With programs ranging from culinary to marketing, biotechnology and more, Career and Technical Education (CTE) in New Hampshire provides high school students with opportunities to not only learn, but develop their knowledge in real-world settings.
“CTE is experiential career training,” explained Karen Hannigan Machado, principal of The Manchester School of Technology, one of more than two-dozen CTE centers across New Hampshire. “They train on the most up to date equipment and go out and learn in the field and job sites.”
This experiential aspect of CTE prepares high school students in measurable ways.
“They can go right into the job they prepared for in high school, or they will be further ahead in a certification or college program,” she added.
According to Jen Haskins, director of Career & Technical Education at Pinkerton Academy in Derry, CTE’s connection with — and alignment to — post-secondary education is often not understood by the general public.
“The biggest misconception people have is the level of rigor found in CTE classes statewide,” she said.
A majority of CTE classes also offer college credit and certifications in a variety of diverse industries.

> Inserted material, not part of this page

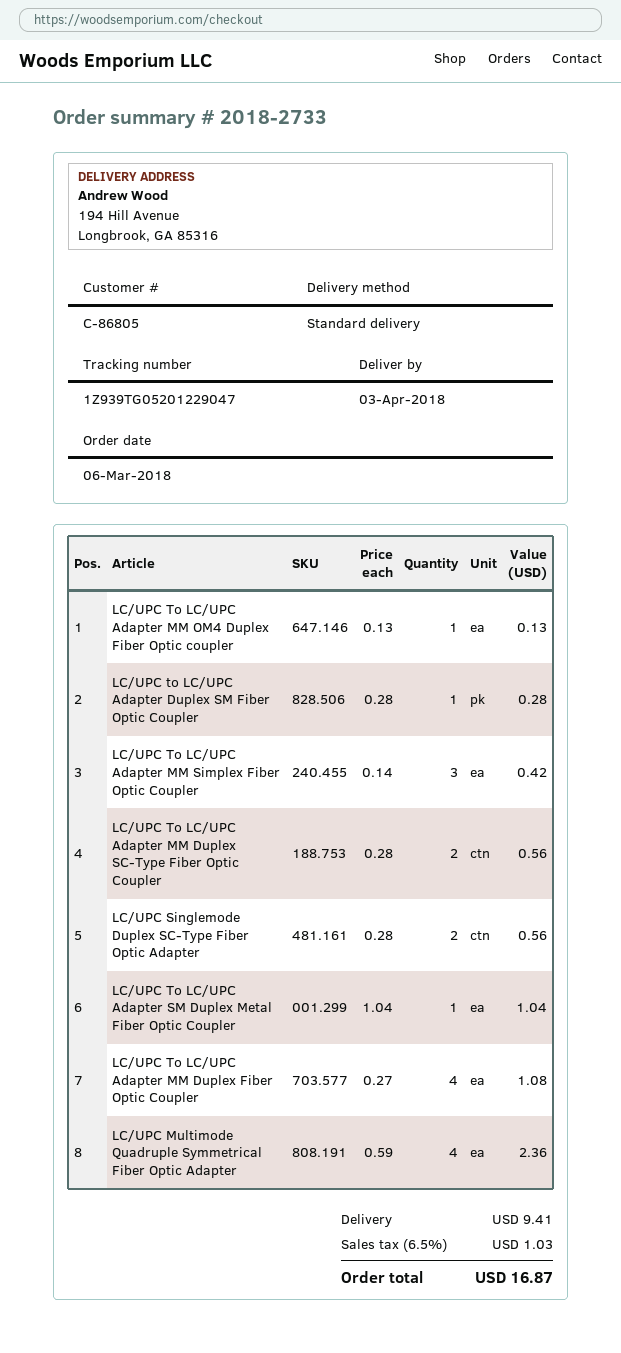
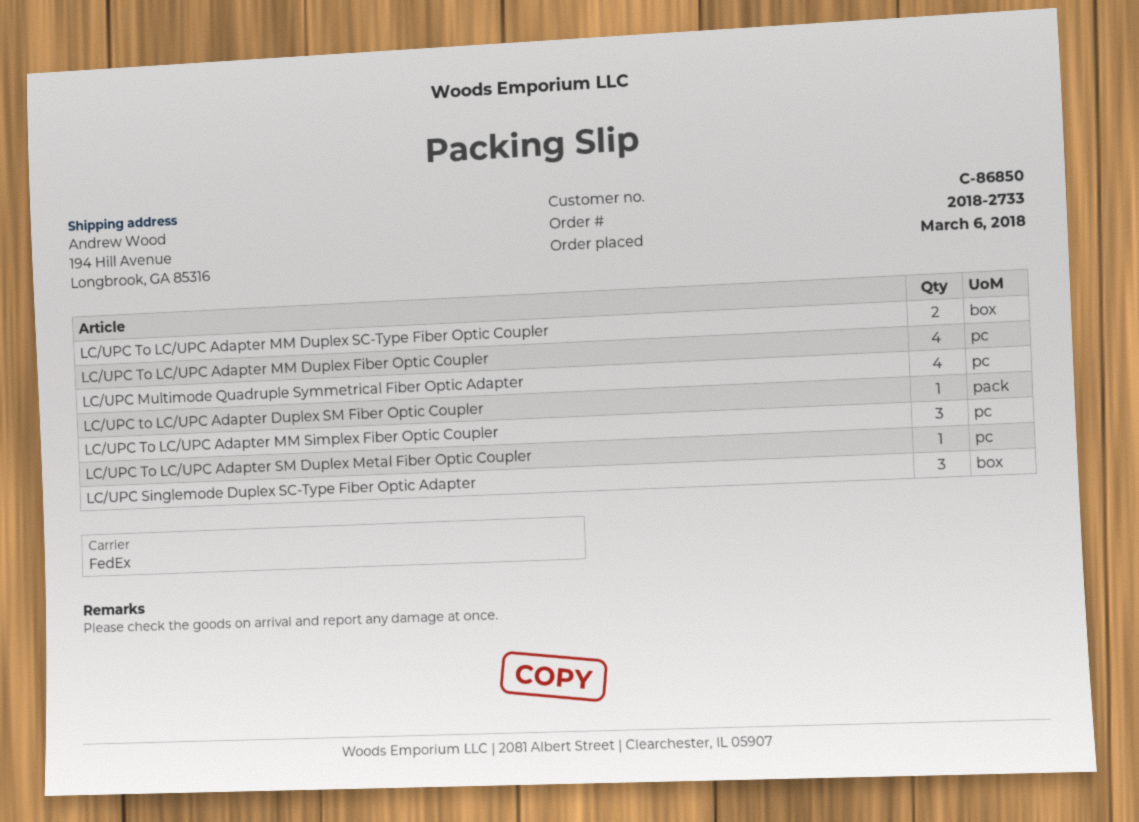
customer number: C-86805 -> C-86850
shipping method: standard -> FedEx
LC/UPC To LC/UPC Adapter MM OM4 Duplex Fiber Optic coupler: 1 -> none
LC/UPC Singlemode Duplex SC-Type Fiber Optic Adapter: 2 -> 3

“Many CTE students can graduate with six to 18 credits of college classes,” said Haskins, who also serves as president of the New Hampshire Career and Technical Administrators Association.
CTE programs are not, however, tied to specific jobs, but instead lead to “career pathways” that prepare students for a variety of different options.
“CTE puts students on trajectories that are far ahead of their peers in regards to hands-on skills and learning, all of which simulate an industry or career,” said Haskins. “CTE’s biggest value propositions include exploration, skill development, college credit and simulation-learning.”
In the Criminal Justice & Homeland Security program at Creteau Technology Center in Rochester, for example, these value propositions lead students through a deep exploration of the justice system in American society.
“They explore the question of crime causation from a number of theoretical perspectives and look at criminal law in the federal and state systems,” explained Michele Halligan-Foley, director of Career Technology Education.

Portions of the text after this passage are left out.